Froth in the Chinese Stock Market
This article provides a few interesting anecdotes suggesting that the chinese stock market is short-term overbought and getting quite frothy:
China's stocks are the most expensive among the world's major markets after a rally that's drawn record numbers of investors. The number of brokerage accounts topped 99 million this year, with more than 300,000 opened daily. Students, pensioners and maids -- many with scant investment knowledge -- are among those who are using their savings and even living expenses to play the market, according to Chinese media reports.And more here, including:
About 10 percent of maids in Shanghai have resigned because they make more money trading shares, the government-run Eastday Web site reported on April 24, citing a local employment agency.

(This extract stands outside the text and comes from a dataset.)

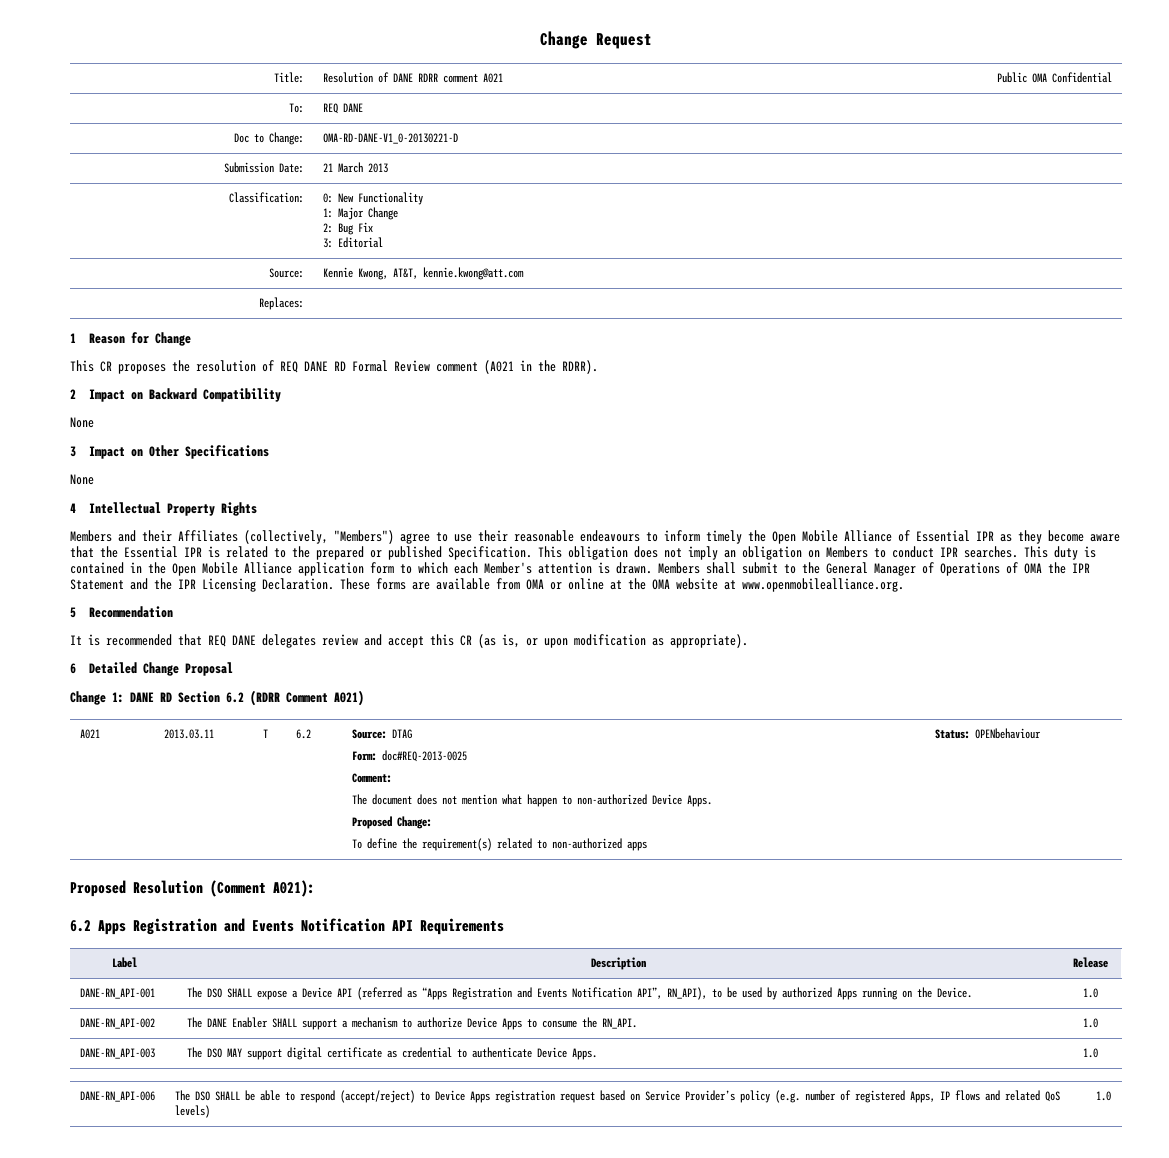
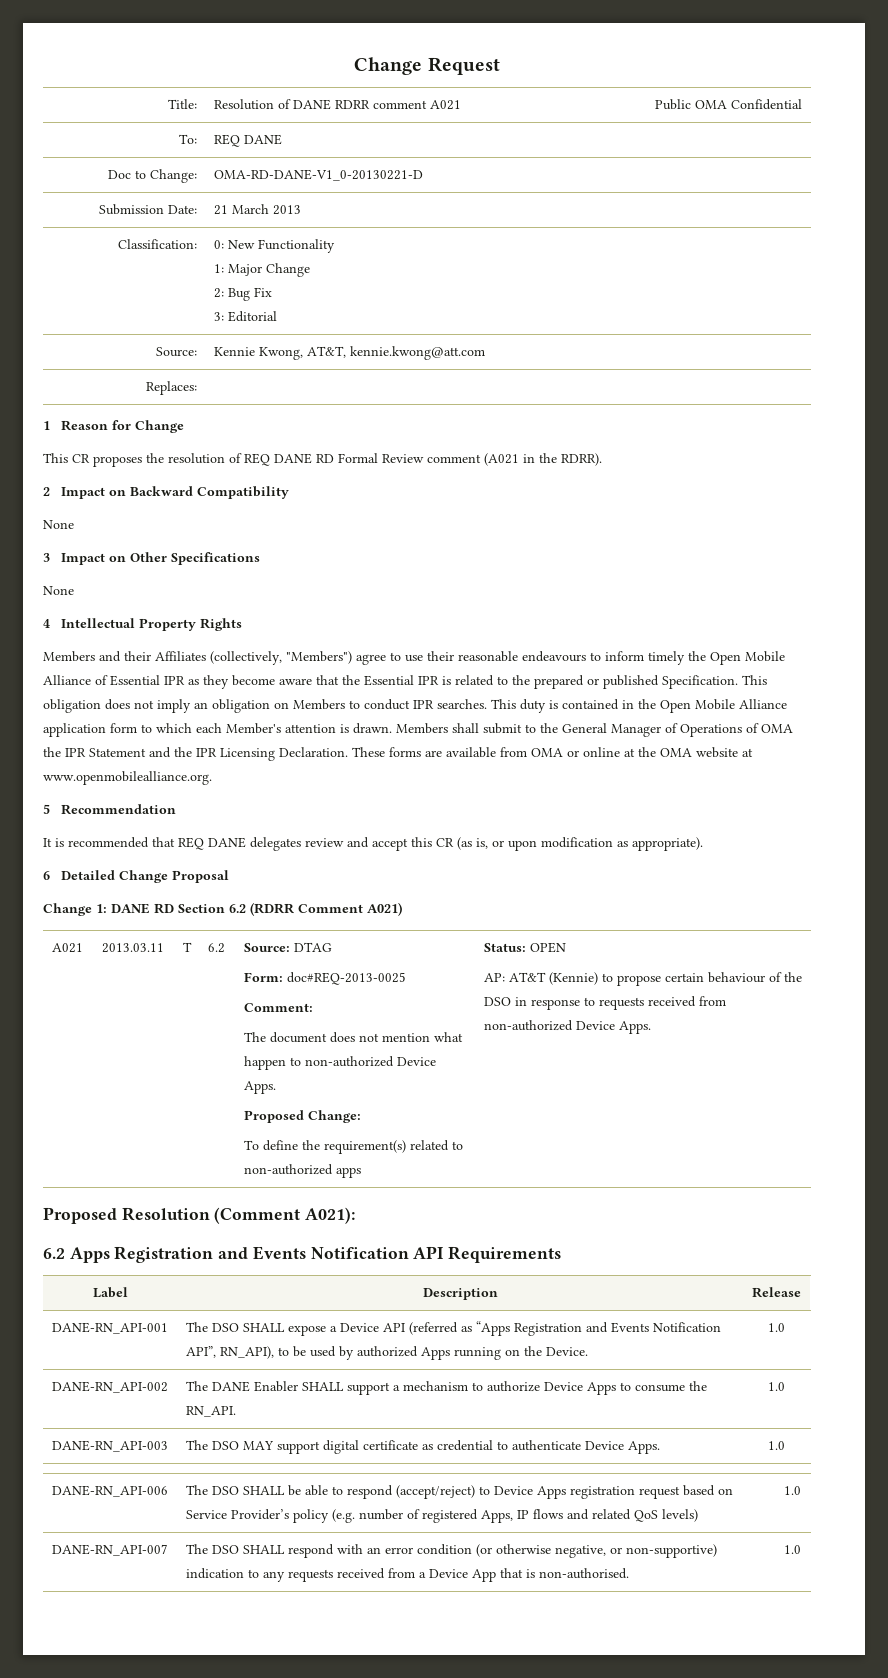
- Status: OPENbehaviour
+ Status: OPEN
+ AP: AT&T (Kennie) to propose certain behaviour of the DSO in response to requests received from non-authorized Device Apps.
+ DANE-RN_API-007 | The DSO SHALL respond with an error condition (or otherwise negative, or non-supportive) indication to any requests received from a Device App that is non-authorised. | 1.0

A Shanghai training company has set aside half an hour twice a day for employees to play the market, the Oriental Morning Post reported on May 17, without identifying the company.
When a friend whispered several stock tips to Yan Caigen last year, the investor snapped up 30,000 shares in one of them, a cement company. The reason: the stock's auspicious ticker code, 600881, which contains a double-eight.
"I believe good codes will bring good luck," says Mr. Yan, who parks himself most days in front of a trading screen at a Shanghai brokerage, Shenyin & Wanguo Securities Co. Indeed, shares in Jilin Yatai (Group) Co., the cement company he bought, promptly tripled, earning him about $50,000. Mr. Yan gives credit for the performance to the two "8s" in the stock's numeric ticker symbol, which he considers a lucky combination.
Part superstition and part self-fulfilling prophecy, numerology is a basic trading strategy in China. The philosophy reflects the widespread belief in Chinese society that numbers contain clues to good fortune.